*Problem details*. Go through the records and set each one down exactly, skipping any picture.

*Exercise material*.
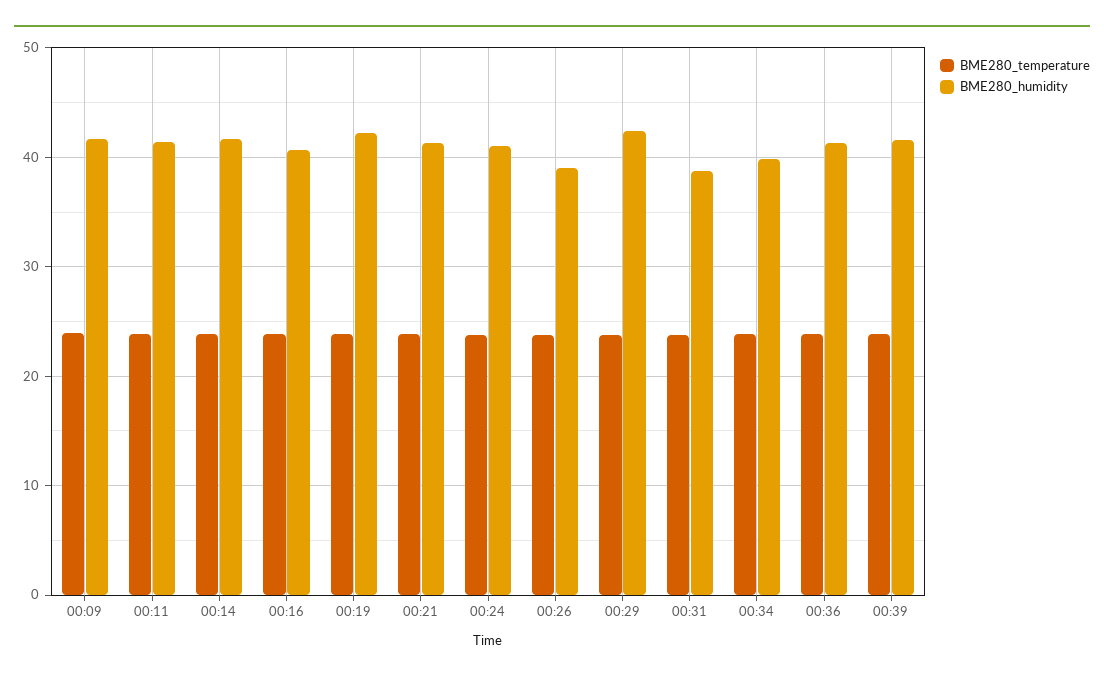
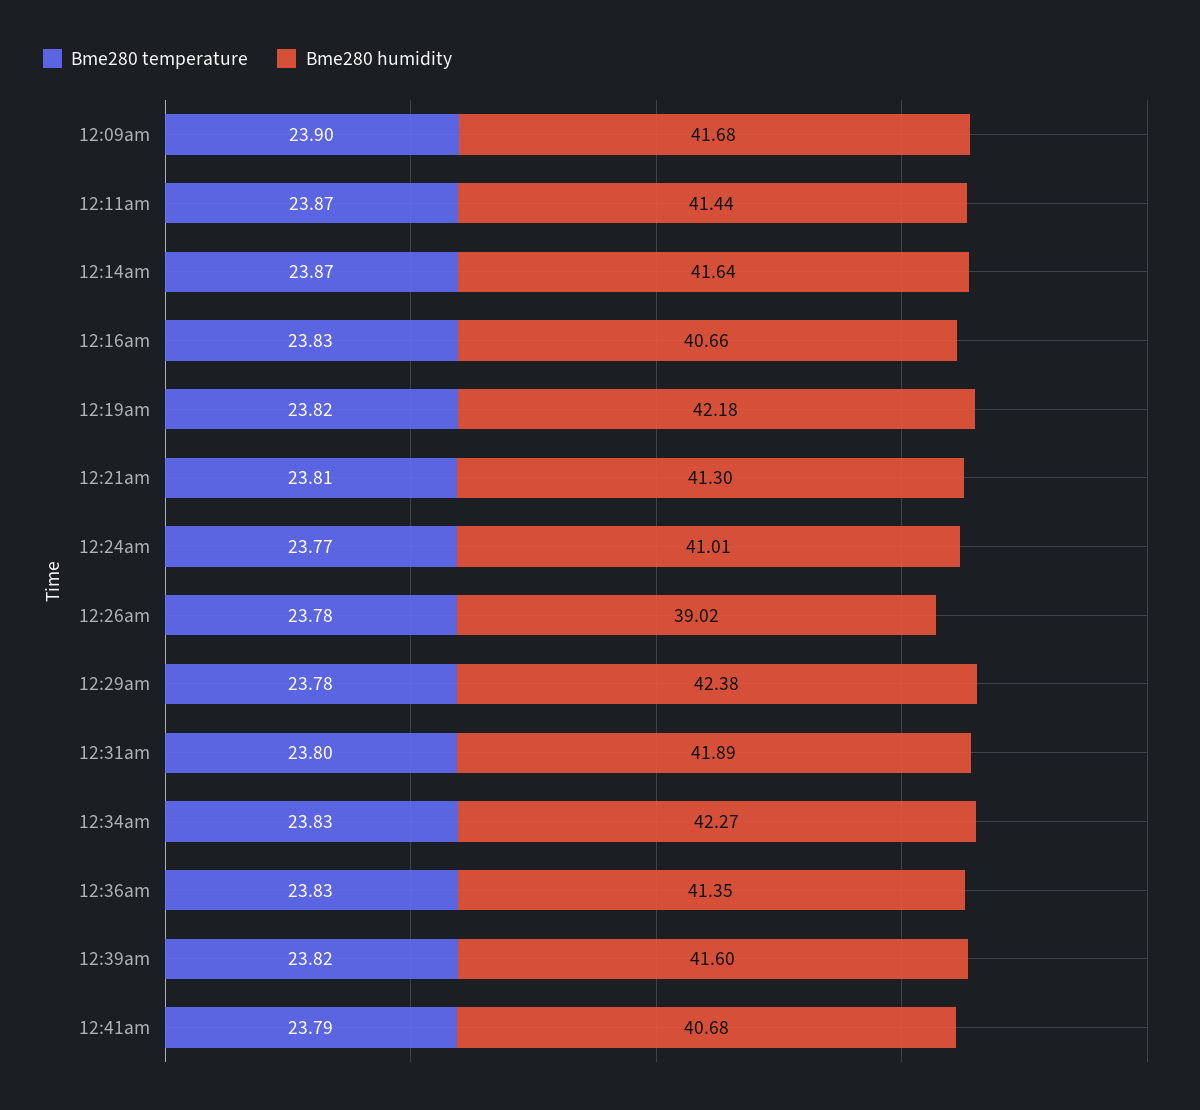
BME280_humidity, 00:31: 39 -> 41.89
BME280_humidity, 00:34: 40 -> 42.27
BME280_temperature, 12:41am: none -> 23.79
BME280_humidity, 12:41am: none -> 40.68

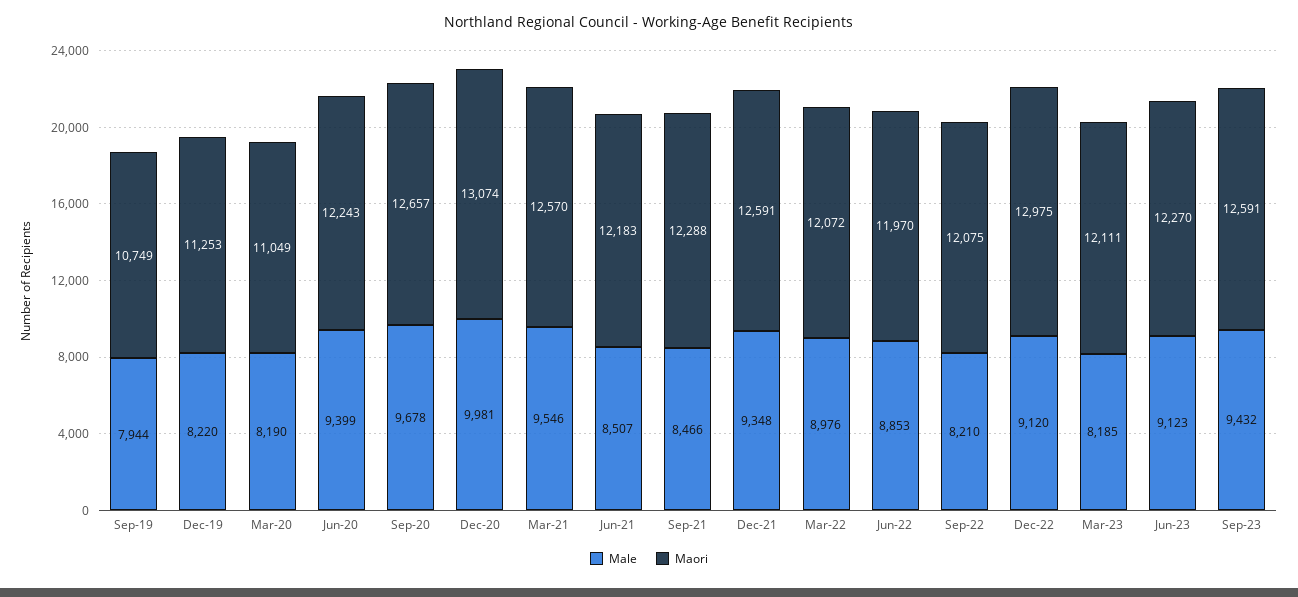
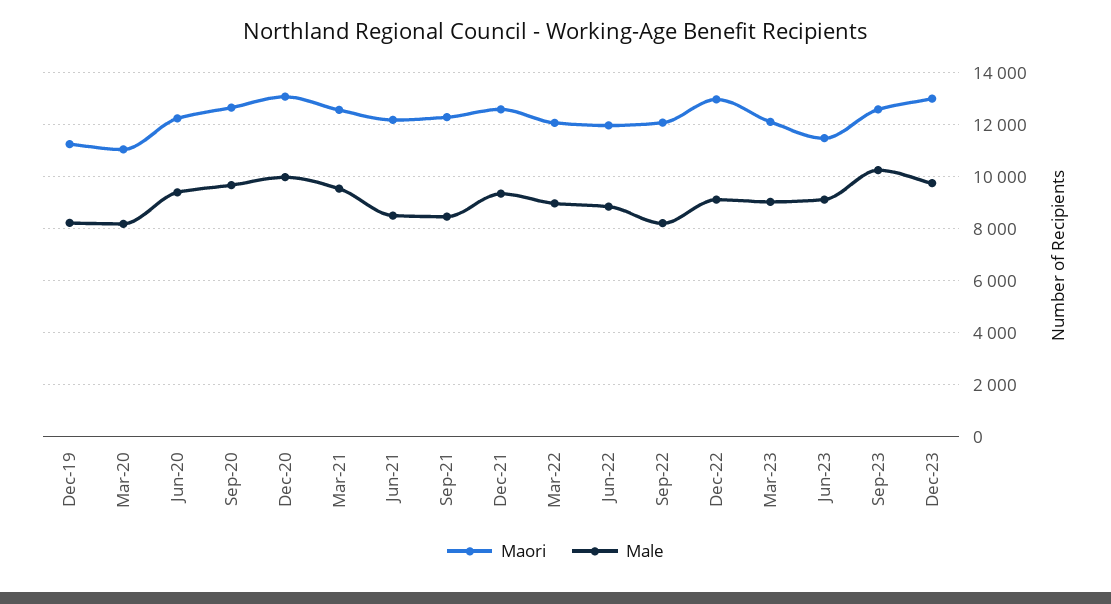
Male, Sep-19: 7944 -> none
Maori, Sep-19: 10749 -> none
Male, Mar-23: 8185 -> 9000
Maori, Jun-23: 12270 -> 11500
Male, Sep-23: 9432 -> 10250
Maori, Dec-23: none -> 13000
Male, Dec-23: none -> 9750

*Exercise output*.
BME280_humidity, 00:31: 39 -> 41.89
BME280_humidity, 00:34: 40 -> 42.27
BME280_temperature, 12:41am: none -> 23.79
BME280_humidity, 12:41am: none -> 40.68

Male, Sep-19: 7944 -> none
Maori, Sep-19: 10749 -> none
Male, Mar-23: 8185 -> 9000
Maori, Jun-23: 12270 -> 11500
Male, Sep-23: 9432 -> 10250
Maori, Dec-23: none -> 13000
Male, Dec-23: none -> 9750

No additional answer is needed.